僕にとってその人はすごく稀有な人に映った。
それは国際○○バスに乗ったときのこと。
車内は立っている人が数人いる程度でさほど混んでいるという感じではなかった。
時おり予期せぬバスの揺れがあった。少し運転が乱暴なのでは?
僕はバスの大きなフロントガラスから前方を眺めていた。
その時、何となく目の端に車内のバックミラーが見えた。そこに映っているのはバスの運転手。
……うん!二度見した。うーん?
細目の真っ黒いサングラスの上に、きれいにカットされた逆八の字の眉があった。更にその人の唇の上に、これもまたきれいにカットされ整えられた髭が見えた。
え!えー? これって、こういう人って、反社会的勢力の人たちに多いよな、と僕は一瞬思ったが、この人は違う。だってキチンとこのバスの運転手さんをやっているじゃないか。
そ、そうなんだ。
冬にサングラス。でも目の弱い人は冬でも掛けている時がある。それはそれでいいとして、眉。これは、その個人の問題。だから、他人がとやかく言うのもおかしい。となれば最後に髭。ひげ、ヒゲ。これは、どうなんだろう。でもこれはその人の個性だから、これも何の問題もないのかもしれない。
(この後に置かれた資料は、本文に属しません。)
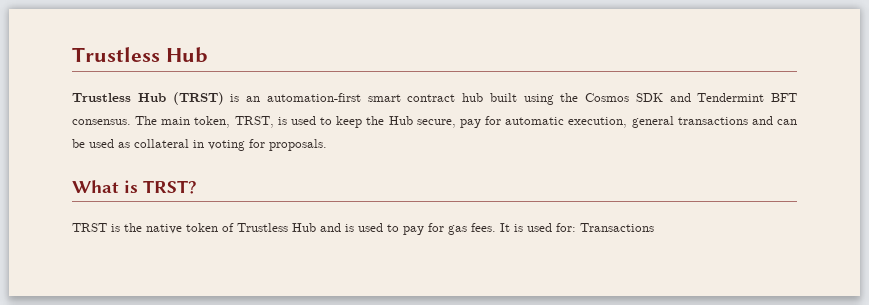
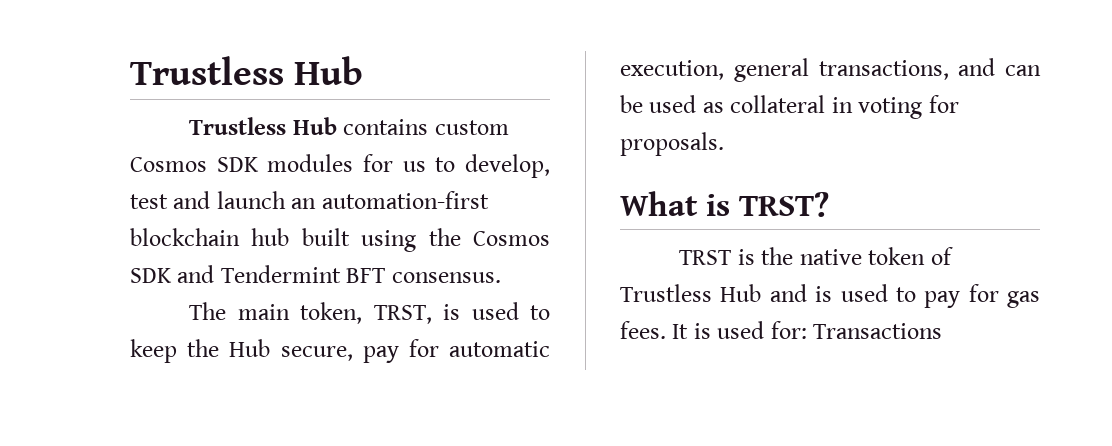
- Trustless Hub (TRST) is an automation-first smart contract hub built using the Cosmos SDK and Tendermint BFT consensus. The main token, TRST, is used to keep the Hub secure, pay for automatic execution, general transactions and can be used as collateral in voting for proposals.
+ Trustless Hub contains custom Cosmos SDK modules for us to develop, test and launch an automation-first blockchain hub built using the Cosmos SDK and Tendermint BFT consensus.
+ The main token, TRST, is used to keep the Hub secure, pay for automatic execution, general transactions, and can be used as collateral in voting for proposals.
客に不快感さえ与えなければ何も問題ない、のかもしれないし。
うむ。じゃ、全部パスじゃないか(苦笑)!^ ^;;
終点に着いた。
すると運転席から、女性のような可愛いらしい甲高い声がした。
「ありがとうございました」
「ありがとうございました」
降りる一人一人に声を掛けている。
こ、これは、……模範運転手さんじゃないか。